Features of XGBoost are:
- Clever Penalisation of Trees
- A Proportional shrinking of leaf nodes
- Newton Boosting
- Extra Randomisation Parameter

In [None]:
import xgboost as xgb

start_time = time.time()

clf_xgb = xgb.XGBClassifier(objective = 'multi:softmax', seed=42)
clf_xgb.fit(xtrain, ytrain)
predictions = clf_xgb.predict(xvalid)

print(classification_report(yvalid, predictions))

print()
print("accuracy_score", accuracy_score(yvalid, predictions))

print()
print("Weighted Averaged validation metrics")
print("precision_score", precision_score(yvalid, predictions, average='weighted'))
print("recall_score", recall_score(yvalid, predictions, average='weighted'))
print("f1_score", f1_score(yvalid, predictions, average='weighted'))


ml_default_performance_metrics_df.loc['XGB']['training-time'] = time.time() - start_time
ml_default_performance_metrics_df.loc['XGB']['accuracy'] = accuracy_score(yvalid, predictions)
ml_default_performance_metrics_df.loc['XGB']['F1-score'] = f1_score(yvalid, predictions, average='weighted')

print()
from sklearn.metrics import confusion_matrix
import scikitplot as skplt
sns.set(rc={'figure.figsize':(8,8)})
skplt.metrics.plot_confusion_matrix(yvalid, predictions)

print()
print("elapsed time in seconds: ", time.time() - start_time)
print()

XGBoost classifier performs poorly in this dataset. Only 0.54 accuracy and 0.45 F1-score with default paremeters.

### KNeighborsClassifier

k-nearest neighbors (or k-NN for short) is a simple machine learning algorithm that categorizes an input by using its k nearest neighbors. K-NN is non-parametric, which means that it does not make any assumptions about the probability distribution of the input. This is useful for applications with input properties that are unknown and therefore makes k-NN more robust than algorithms that are parametric. The contrast is that parametric machine learning algorithms tend to produce fewer errors than non-parametric ones, since taking input probabilities into account can influence decision making.
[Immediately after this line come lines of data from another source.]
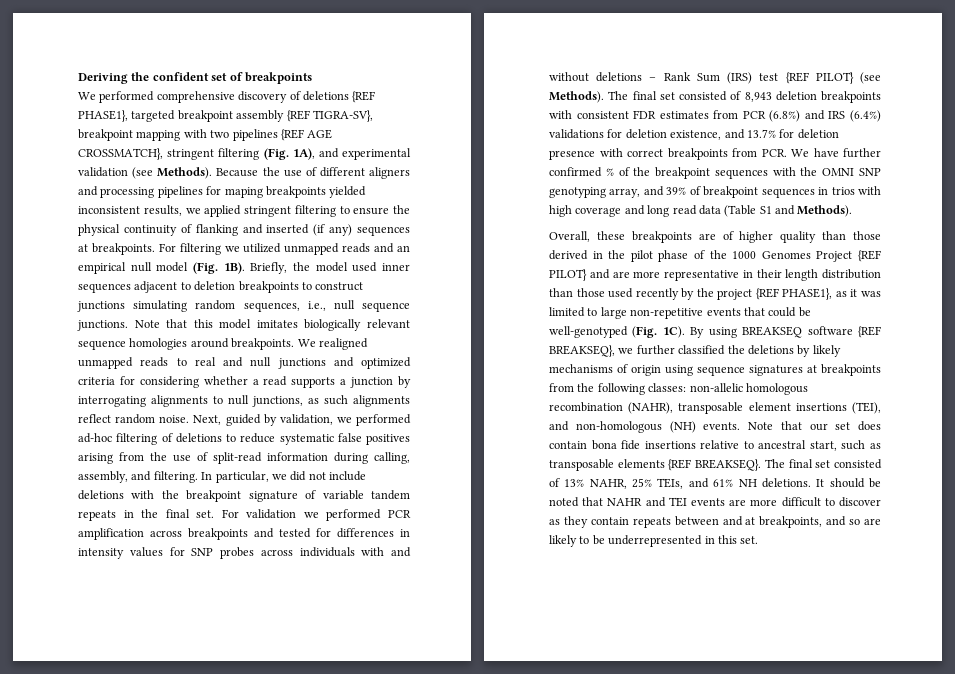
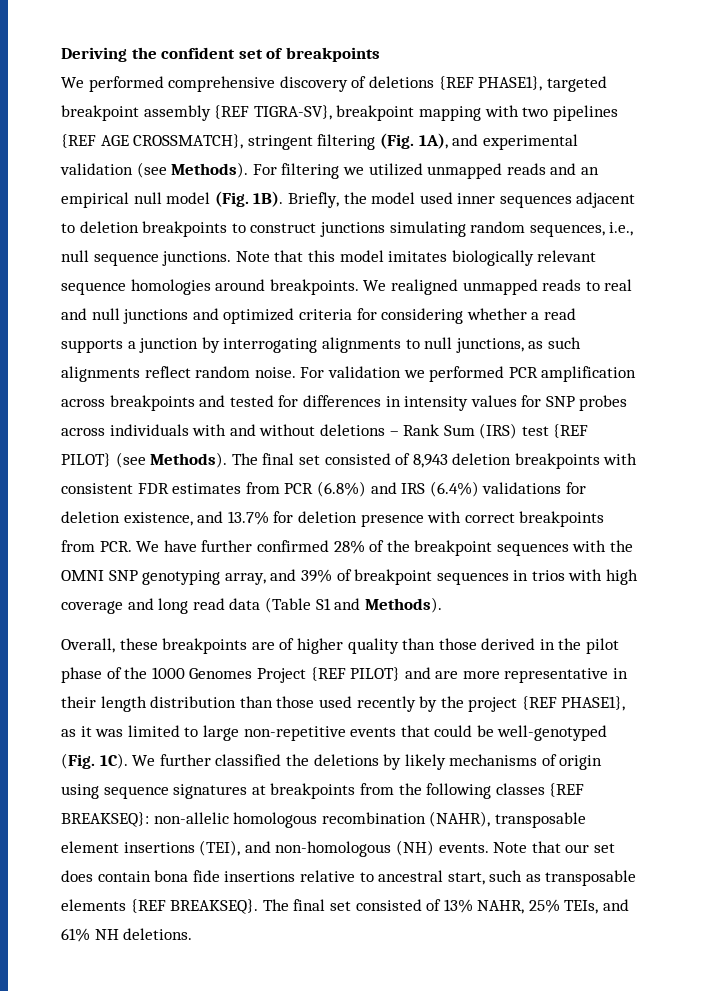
- Because the use of different aligners and processing pipelines for maping breakpoints yielded inconsistent results, we applied stringent filtering to ensure the physical continuity of flanking and inserted (if any) sequences at breakpoints.
- Next, guided by validation, we performed ad-hoc filtering of deletions to reduce systematic false positives arising from the use of split-read information during calling, assembly, and filtering. In particular, we did not include deletions with the breakpoint signature of variable tandem repeats in the final set.
- The final set consisted of 8,943 deletion breakpoints with consistent FDR estimates from PCR (6.8%) and IRS (6.4%) validations for deletion existence, and 13.7% for deletion presence with correct breakpoints from PCR. We have further confirmed % of the breakpoint sequences with the OMNI SNP genotyping array, and 39% of breakpoint sequences in trios with high coverage and long read data (Table S1 and Methods).
+ The final set consisted of 8,943 deletion breakpoints with consistent FDR estimates from PCR (6.8%) and IRS (6.4%) validations for deletion existence, and 13.7% for deletion presence with correct breakpoints from PCR. We have further confirmed 28% of the breakpoint sequences with the OMNI SNP genotyping array, and 39% of breakpoint sequences in trios with high coverage and long read data (Table S1 and Methods).
- By using BREAKSEQ software {REF BREAKSEQ}, we further classified the deletions by likely mechanisms of origin using sequence signatures at breakpoints from the following classes: non-allelic homologous recombination (NAHR), transposable element insertions (TEI), and non-homologous (NH) events.
+ We further classified the deletions by likely mechanisms of origin using sequence signatures at breakpoints from the following classes {REF BREAKSEQ}: non-allelic homologous recombination (NAHR), transposable element insertions (TEI), and non-homologous (NH) events.
- It should be noted that NAHR and TEI events are more difficult to discover as they contain repeats between and at breakpoints, and so are likely to be underrepresented in this set.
Furthermore, k-NN is a type of lazy learning, which is a learning method that generalizes data in the testing phase, rather than during the training phase. This is contrasted with eager learning, which generalizes data in the training phase rather than the testing phase. A benefit of lazy learning is that it can quickly adapt to changes, since it is not expecting a certain generalized dataset. However, a major downside is that a huge amount of computation occurs during testing (actual use) rather than pre-computation during training [source](https://brilliant.org/wiki/k-nearest-neighbors/).

In [None]:
from sklearn.neighbors import KNeighborsClassifier

start_time = time.time()

clf_knn = KNeighborsClassifier()
clf_knn.fit(xtrain, ytrain)
predictions = clf_knn.predict(xvalid)

print(classification_report(yvalid, predictions))

print()
print("accuracy_score", accuracy_score(yvalid, predictions))

print()
print("Weighted Averaged validation metrics")
print("precision_score", precision_score(yvalid, predictions, average='weighted'))
print("recall_score", recall_score(yvalid, predictions, average='weighted'))
print("f1_score", f1_score(yvalid, predictions, average='weighted'))
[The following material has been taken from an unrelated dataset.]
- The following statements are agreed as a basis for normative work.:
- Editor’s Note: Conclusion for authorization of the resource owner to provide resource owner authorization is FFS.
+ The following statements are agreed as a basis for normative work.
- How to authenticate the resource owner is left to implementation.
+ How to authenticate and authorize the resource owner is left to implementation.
ml_default_performance_metrics_df.loc['KNeighborsClassifier']['training-time'] = time.time() - start_time
ml_default_performance_metrics_df.loc['KNeighborsClassifier']['accuracy'] = accuracy_score(yvalid, predictions)
ml_default_performance_metrics_df.loc['KNeighborsClassifier']['F1-score'] = f1_score(yvalid, predictions, average='weighted')

print()
from sklearn.metrics import confusion_matrix
import scikitplot as skplt
sns.set(rc={'figure.figsize':(8,8)})
skplt.metrics.plot_confusion_matrix(yvalid, predictions)

print()
print("elapsed time in seconds: ", time.time() - start_time)
print()

Here KNN classifier performs neither well or poorly. Its accuracy and F1-score are both 0.59 however presents in all classes high recall score which means KNN missclassfies most of the cases.
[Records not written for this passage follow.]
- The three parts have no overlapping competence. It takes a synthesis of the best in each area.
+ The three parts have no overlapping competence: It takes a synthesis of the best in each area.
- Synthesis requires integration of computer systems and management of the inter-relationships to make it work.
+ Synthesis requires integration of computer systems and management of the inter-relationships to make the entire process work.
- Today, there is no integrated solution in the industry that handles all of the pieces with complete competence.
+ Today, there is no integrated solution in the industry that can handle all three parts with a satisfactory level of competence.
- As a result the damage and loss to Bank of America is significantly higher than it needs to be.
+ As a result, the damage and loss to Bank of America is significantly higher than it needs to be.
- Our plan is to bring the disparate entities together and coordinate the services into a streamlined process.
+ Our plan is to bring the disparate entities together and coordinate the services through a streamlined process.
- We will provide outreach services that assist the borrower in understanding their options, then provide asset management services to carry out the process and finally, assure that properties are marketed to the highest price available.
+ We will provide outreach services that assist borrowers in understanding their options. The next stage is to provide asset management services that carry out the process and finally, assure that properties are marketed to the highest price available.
### Summarizing ML Classifiers based on their accuracy with TF - IDF as Feature Extraction

In [None]:
ml_default_performance_metrics_df.sort_values(by="accuracy", ascending=False)

In [None]:
sns.set(rc={'figure.figsize':(15.27,6.27)})
ml_default_performance_metrics_df.sort_values(by="accuracy", ascending=False).accuracy.plot(kind="bar")

### Summarizing ML Classifiers based on their F1-score with TF - IDF as Feature Extraction

In [None]:
ml_default_performance_metrics_df.sort_values(by="F1-score", ascending=True)

In [None]:
sns.set(rc={'figure.figsize':(15.27,6.27)})
ml_default_performance_metrics_df.sort_values(by="F1-score", ascending=False)["F1-score"].plot(kind="bar")

### Summarizing ML Classifiers based on their training fitting time with TF - IDF as Feature Extraction

In [None]:
ml_default_performance_metrics_df.sort_values(by="training-time", ascending=True)

In [None]:
sns.set(rc={'figure.figsize':(15.27,6.27)})
ml_default_performance_metrics_df.sort_values(by="training-time", ascending=True)["training-time"].plot(kind="bar")

### Choosing the Top performed ML classifiers

Based on the bar plots above the top performed ML models based on both accuracy and F1-score that outperform the XGBoost classifier are the following:

- LinearSVC (SVM Classifier)
- Logistic Regression Classifier
- ExtraTreesClassifier
- RandomForestClassfier

They perform very well in both accuracy and F1-score. So I will move on my ensembling their predictions using the statistical mode to judge what class should be used for my ensemble prediction in my validation set.

### Ensemble Top 4 Models over the validation Set
The idea here is to ensemble ML models' predictions using the statistical mode over the predicted classes.

In [None]:
predictions_linear_svc = clf_LinearSVC.predict(xvalid)
predictions_extra_trees = clf_ExtraTreesClassifier.predict(xvalid)
predictions_logistic_regression = clf_logistic_regression.predict(xvalid)
predictions_random_forest = clf_RandomForestClassifier.predict(xvalid)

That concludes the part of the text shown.